A. PRENDRE SA PART DE LA COMPENSATION DE LA PÉNIBILITÉ

La reconnaissance de la pénibilité du travail a constitué un point positif mais également polémique de la réforme des retraites. Encore faut-il que la branche mène un travail pour en préciser les critères afin d'éviter que la reconnaissance de ce droit n'entraîne de nouvelles injustices.

1. Le dispositif adopté

La loi de 2010 portant réforme des retraites 18 ( * ) a confié à la branche AT-MP la mission de reconnaître et de compenser la pénibilité du travail.

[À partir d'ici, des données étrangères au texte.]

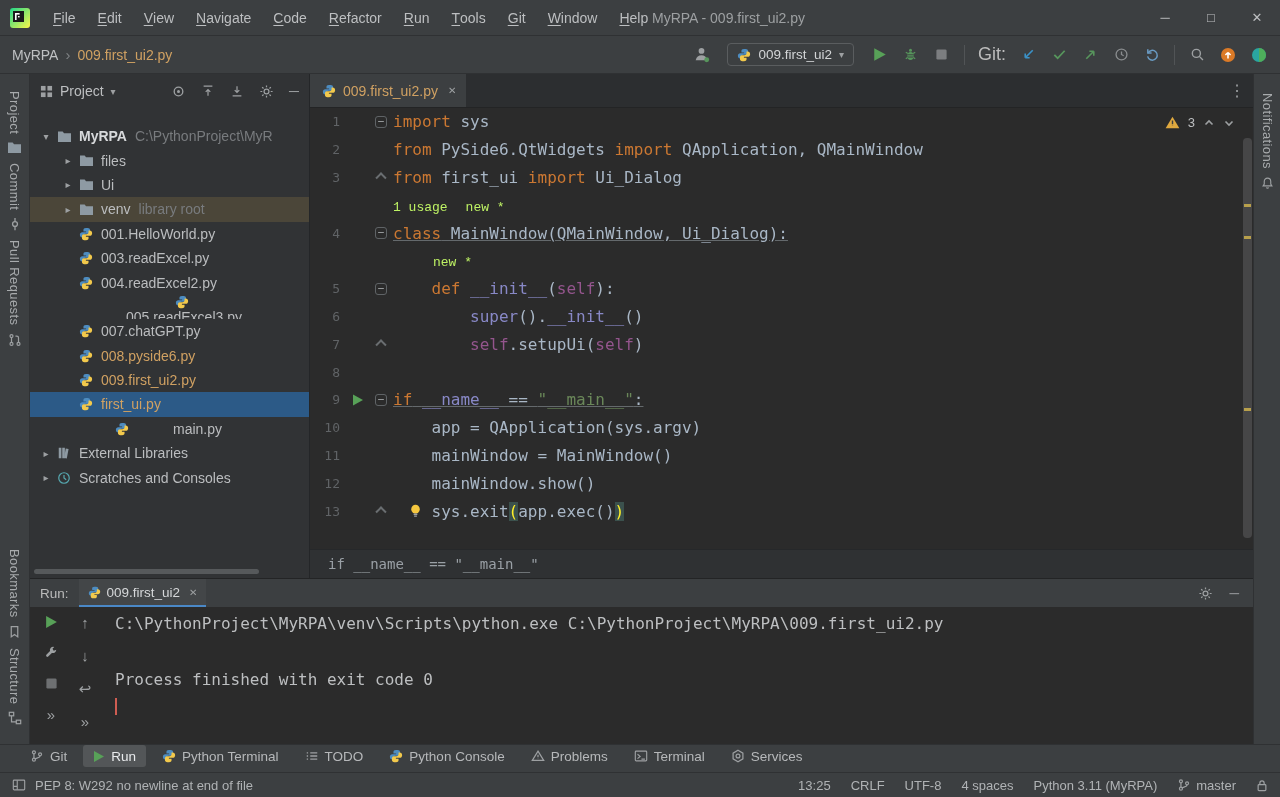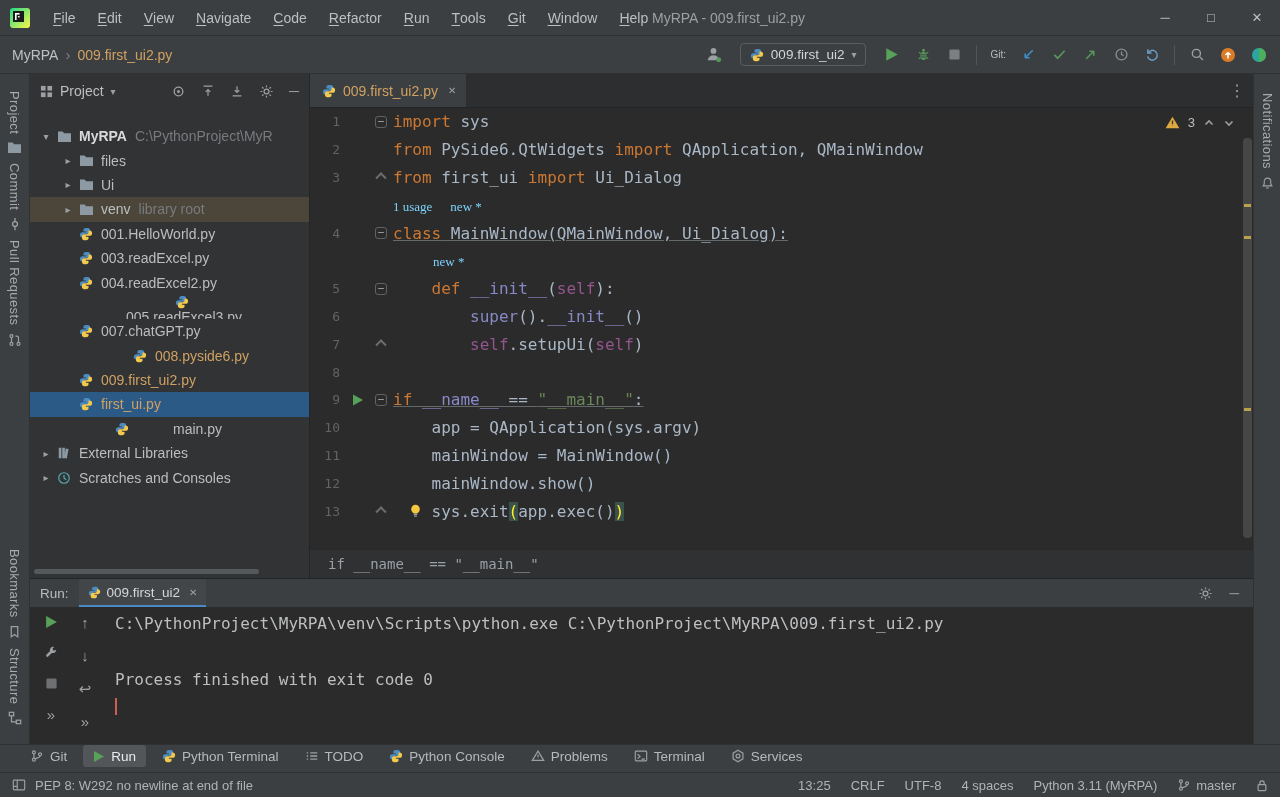--- a/index.html
+++ b/index.html
@@ -29,21 +29,21 @@
     border-bottom:1px solid #2f3133; display:flex; align-items:center; padding:0 12px; }
   .tb-left { display:flex; align-items:center; gap:7px; color:#bfc1c3; }
   .crumb-sep { color:#7f8284; font-size:15px; }
   .crumb-file { color:#D0A162; }
   .tb-right { margin-left:auto; display:flex; align-items:center; gap:13px; }
   .tbicon { width:18px; height:18px; display:inline-flex; align-items:center; justify-content:center; }
   .runbox { display:flex; align-items:center; gap:7px; border:1px solid #5a5d5f; border-radius:4px;
     padding:3px 9px; font-size:13.5px; color:#d3d5d7; margin:0 4px; }
   .dd { color:#9da0a2; font-size:10px; }
   .vsep { width:1px; height:20px; background:#515456; }
-  .gitlabel { color:#bbb; font-size:10px; }
+  .gitlabel { color:#bbb; font-size:18px; }
 
   
   #stripe-left { position:absolute; left:0; top:74px; width:30px; height:670px; background:#3c3f41;
     border-right:1px solid #2f3133; display:flex; flex-direction:column; align-items:center; padding:8px 0 10px; }
   #stripe-right { position:absolute; right:0; top:74px; width:27px; height:670px; background:#3c3f41;
     border-left:1px solid #2f3133; display:flex; flex-direction:column; align-items:center; padding:10px 0; }
   .stripe-bottom { margin-top:auto; }
   .stripe-btn { display:flex; flex-direction:column; align-items:center; gap:7px; margin:9px 0; }
   .vtext { writing-mode:vertical-rl; font-size:13px; color:#a8abad; letter-spacing:.4px; white-space:nowrap; }
 
@@ -77,21 +77,21 @@
   .gut { width:49px; flex:none; position:relative; height:100%; }
   .grun { position:absolute; left:8px; top:50%; transform:translateY(-50%); }
   .fm { position:absolute; right:6px; top:50%; transform:translateY(-50%); width:12px; height:12px;
     border:1px solid #5f6366; border-radius:3px; color:#9da0a2; font-size:11px; line-height:9px; text-align:center; }
   .fe { position:absolute; right:8px; top:50%; width:8px; height:8px;
     border-right:2px solid #6a6e71; border-top:2px solid #6a6e71; transform:translateY(-40%) rotate(-45deg); }
   .codetext { white-space:pre; }
   .uline { text-decoration:underline; text-decoration-color:#64696c; }
   .tk-k { color:#cc7832; } .tk-p { color:#a9b7c6; } .tk-s { color:#6a8759; }
   .tk-d { color:#8888c6; } .tk-f { color:#94558d; } .tk-b { color:#8888c6; }
-  .tk-h { color:#7dd3fc; font-size:13px; font-family:Liberation Serif, serif; }
+  .tk-h { color:#bef264; font-size:13px; font-family:Liberation Mono, monospace; }
   .tk-h + .tk-h { margin-left:18px; }
   .tk-m { background:#3b514d; color:#ffef28; }
   .bulb { position:absolute; left:99px; top:50%; transform:translateY(-50%); }
   .warnwidget { position:absolute; top:7px; right:18px; display:flex; align-items:center; gap:8px;
     font-size:13px; color:#bdbfc1; font-family:"Liberation Sans",sans-serif; z-index:3; }
   .vscrollbar { position:absolute; right:1px; top:30px; width:9px; height:400px;
     background:rgba(168,170,172,.22); border-radius:4px; }
   .smark { position:absolute; right:2px; width:7px; height:3px; background:#b8a04c; }
   .crumbs { position:absolute; left:0; right:0; bottom:0; height:29px; background:#2f3133;
     border-top:1px solid #26282a; display:flex; align-items:center; padding-left:18px;
@@ -476,21 +476,21 @@
       <div class="trow" style="padding-left: 30px;">
         <span class="tchev"></span>
         <span class="ticon">
           <svg width="14" height="14" viewBox="0 0 16 16">
             <path d="M8 1c-2.3 0-2.9 1-2.9 2.2V5h3v.9H3.7C2.2 5.9 1 7 1 8.9 1 10.8 2.2 12 3.7 12h1.4V9.9c0-1.3 1.1-2.3 2.4-2.3h2.9c1.2 0 2.2-1 2.2-2.2V3.2C12.6 2 11.5 1 10 1H8z" fill="#4D8CC0"></path>
             <path d="M8 15c2.3 0 2.9-1 2.9-2.2V11h-3v-.9h4.4c1.5 0 2.7-1.1 2.7-3 0-1.9-1.2-3.1-2.7-3.1h-1.4v2.1c0 1.3-1.1 2.3-2.4 2.3H5.6c-1.2 0-2.2 1-2.2 2.2v2.2C3.4 14 4.5 15 6 15h2z" fill="#F2C94C"></path>
           </svg>
         </span>
         <span class="tlabel">007.chatGPT.py</span>
       </div>
-      <div class="trow" style="padding-left: 30px; justify-content: center;">
+      <div class="trow" style="padding-left: 30px;">
         <span class="tchev"></span>
         <span class="ticon">
           <svg width="14" height="14" viewBox="0 0 16 16">
             <path d="M8 1c-2.3 0-2.9 1-2.9 2.2V5h3v.9H3.7C2.2 5.9 1 7 1 8.9 1 10.8 2.2 12 3.7 12h1.4V9.9c0-1.3 1.1-2.3 2.4-2.3h2.9c1.2 0 2.2-1 2.2-2.2V3.2C12.6 2 11.5 1 10 1H8z" fill="#4D8CC0"></path>
             <path d="M8 15c2.3 0 2.9-1 2.9-2.2V11h-3v-.9h4.4c1.5 0 2.7-1.1 2.7-3 0-1.9-1.2-3.1-2.7-3.1h-1.4v2.1c0 1.3-1.1 2.3-2.4 2.3H5.6c-1.2 0-2.2 1-2.2 2.2v2.2C3.4 14 4.5 15 6 15h2z" fill="#F2C94C"></path>
           </svg>
         </span>
         <span class="tlabel c-orange">008.pyside6.py</span>
       </div>
       <div class="trow" style="padding-left: 30px;">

Le dispositif créé est à « double étage » :

- le premier permet aux assurés justifiant d'une incapacité permanente d'au moins 20 % au titre d'une maladie professionnelle ou d'un accident du travail ayant entraîné des lésions identiques, de partir à la retraite à soixante ans et de liquider leur pension au taux plein ;

- le second ouvre la possibilité aux assurés qui justifient d'une incapacité permanente d'au moins 10 % au titre d'une maladie professionnelle ou d'un accident du travail ayant entraîné des lésions identiques, de bénéficier de ces mêmes droits à condition que leur dossier soit validé par une commission pluridisciplinaire territoriale.

Le financement de cette mesure est assuré par la branche AT-MP, qui doit compenser à la branche vieillesse les charges nouvelles en résultant pour elle. Il sera assuré grâce à la majoration, décidée en 2011, de la cotisation AT-MP payée par les employeurs.

Le texte prévoit en outre :

- la création, à titre expérimental, d'un dispositif visant à constituer un cadre pour la conclusion, par les branches professionnelles, d'accords collectifs d'allègement (temps partiel, tutorat) ou de compensation (attribution de prime ou de journées de congé supplémentaire) de la charge de travail des salariés occupés à des travaux pénibles. Pendant la durée de cette expérimentation, un fonds national de soutien relatif à la pénibilité est institué afin d'aider les entreprises dans leur action. Ce fonds, constitué auprès de la Cnam, est financé notamment par une dotation de l'Etat et par une dotation de la branche AT-MP ;

- l'instauration d'une pénalité de 1 % de la masse salariale applicable aux entreprises qui ne sont pas couvertes par un accord ou un plan d'action relatif à la prévention de la pénibilité.


* 18 Loi n° 2010-1330 du 9 novembre 2010.